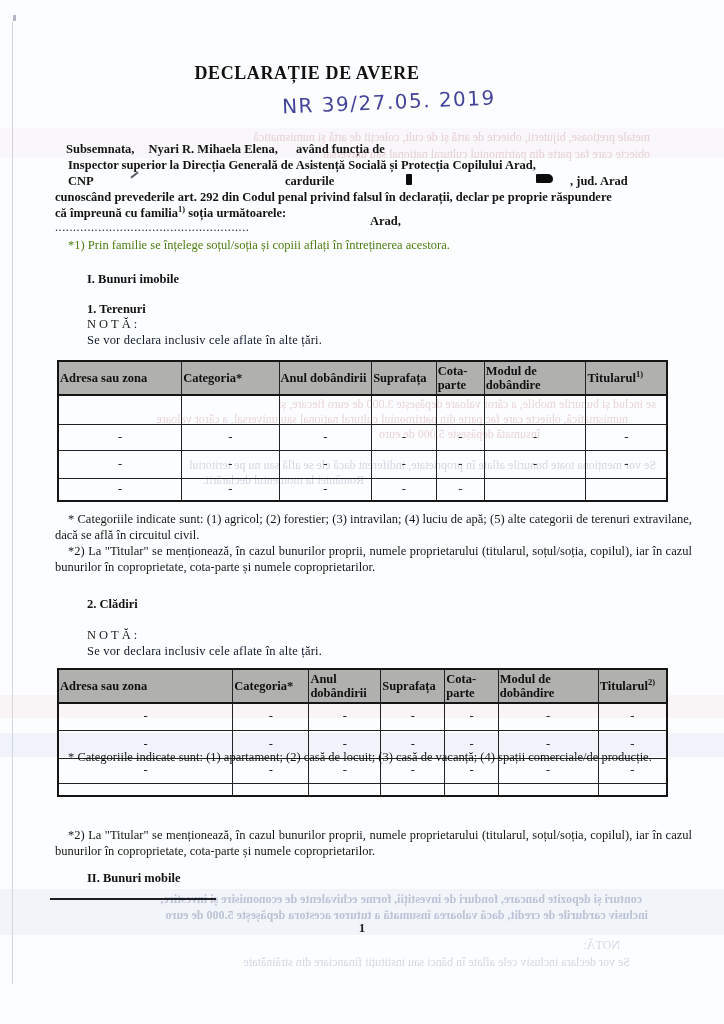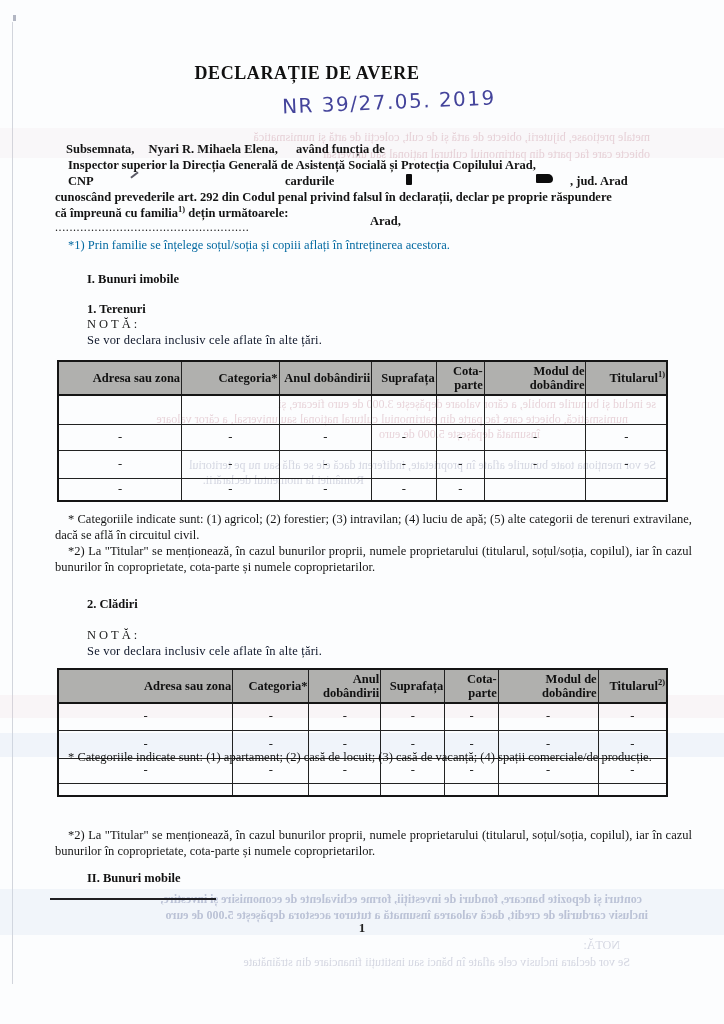--- a/index.html
+++ b/index.html
@@ -145,7 +145,7 @@
   </div>
   <div class="line l4">cunoscând prevederile art. 292 din Codul penal privind falsul în declarații, declar pe proprie răspundere</div>
   <div class="line l5">
-    <span>că împreună cu familia</span><sup>1)</sup><span> dețin următoarele:</span>
+    <span>că împreună cu familia</span><sup>1)</sup><span> soția următoarele:</span>
   </div>
 
   <div class="dotted">......................................................</div>

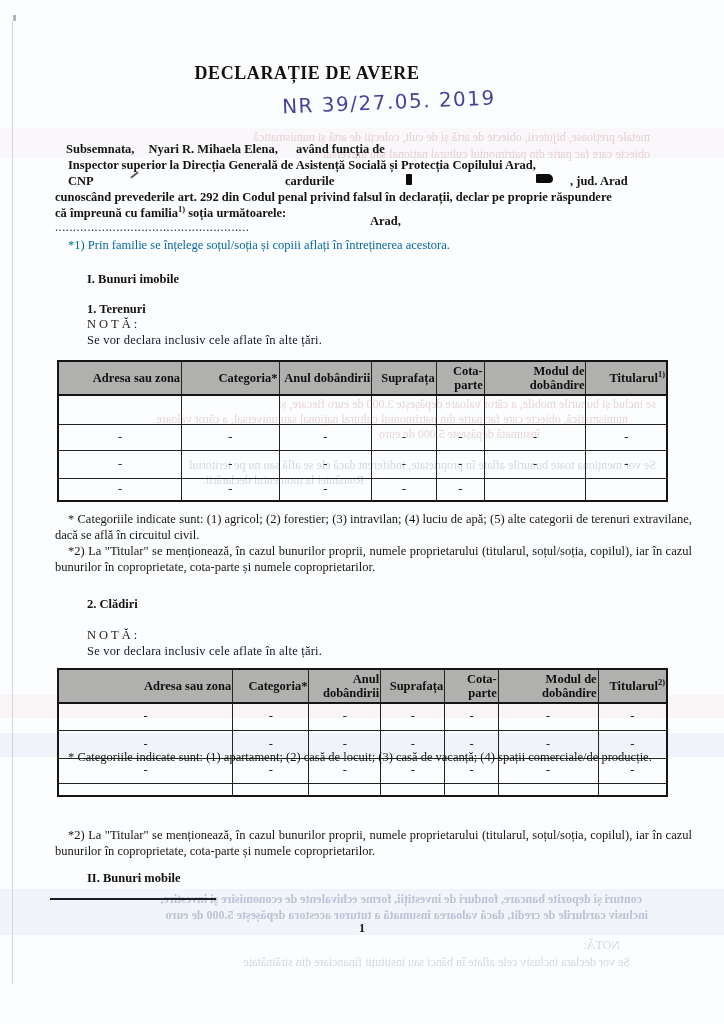--- a/index.html
+++ b/index.html
@@ -58,7 +58,7 @@
   sup { font-size:8.5px; vertical-align:super; line-height:0; }
 
   .dotted { position:absolute; top:220px; left:55px; font-size:12px; letter-spacing:.6px; color:#222; }
-  .fn-family { position:absolute; top:238px; left:68px; font-size:12.5px; color:#0369a1; }
+  .fn-family { position:absolute; top:238px; left:68px; font-size:12.5px; color:#4d7c0f; }
 
   .sec-heading { position:absolute; font-size:12.5px; font-weight:bold; color:#121212; }
   .sec-1 { top:272px; left:87px; }

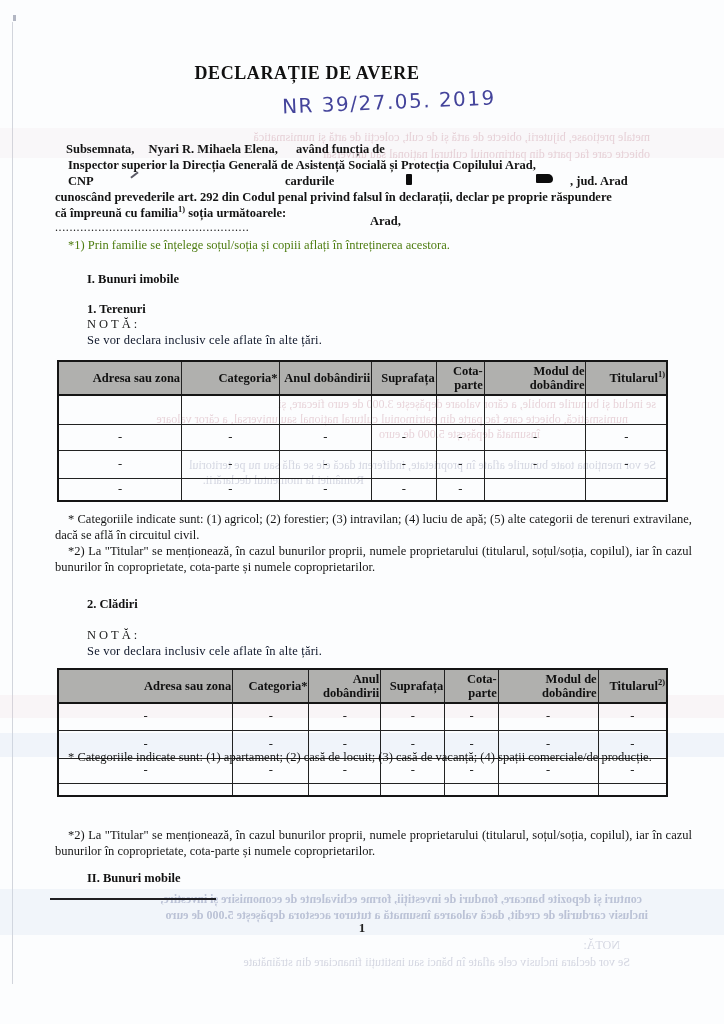--- a/index.html
+++ b/index.html
@@ -76,7 +76,7 @@
   .tbl-terenuri { top:360px; }
   .tbl-cladiri { top:668px; }
   th, td { border:1.4px solid #222; overflow:hidden; }
-  th { background:#b0b0ae; font-size:12.5px; font-weight:bold; line-height:1.12; text-align:right;
+  th { background:#b0b0ae; font-size:12.5px; font-weight:bold; line-height:1.12; text-align:left;
        padding:2px 1px; color:#101010; }
   .tbl-terenuri th { height:32px; }
   .tbl-cladiri th { height:34px; }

★ ★ ★ ★ ★ ★ ★

--- What this task involves ---
Output the entries above exactly. Do not include the pictures.

--- Exercise response ---
--- a/index.html
+++ b/index.html
@@ -145,7 +145,7 @@
   </div>
   <div class="line l4">cunoscând prevederile art. 292 din Codul penal privind falsul în declarații, declar pe proprie răspundere</div>
   <div class="line l5">
-    <span>că împreună cu familia</span><sup>1)</sup><span> dețin următoarele:</span>
+    <span>că împreună cu familia</span><sup>1)</sup><span> soția următoarele:</span>
   </div>
 
   <div class="dotted">......................................................</div>

--- a/index.html
+++ b/index.html
@@ -58,7 +58,7 @@
   sup { font-size:8.5px; vertical-align:super; line-height:0; }
 
   .dotted { position:absolute; top:220px; left:55px; font-size:12px; letter-spacing:.6px; color:#222; }
-  .fn-family { position:absolute; top:238px; left:68px; font-size:12.5px; color:#0369a1; }
+  .fn-family { position:absolute; top:238px; left:68px; font-size:12.5px; color:#4d7c0f; }
 
   .sec-heading { position:absolute; font-size:12.5px; font-weight:bold; color:#121212; }
   .sec-1 { top:272px; left:87px; }

--- a/index.html
+++ b/index.html
@@ -76,7 +76,7 @@
   .tbl-terenuri { top:360px; }
   .tbl-cladiri { top:668px; }
   th, td { border:1.4px solid #222; overflow:hidden; }
-  th { background:#b0b0ae; font-size:12.5px; font-weight:bold; line-height:1.12; text-align:right;
+  th { background:#b0b0ae; font-size:12.5px; font-weight:bold; line-height:1.12; text-align:left;
        padding:2px 1px; color:#101010; }
   .tbl-terenuri th { height:32px; }
   .tbl-cladiri th { height:34px; }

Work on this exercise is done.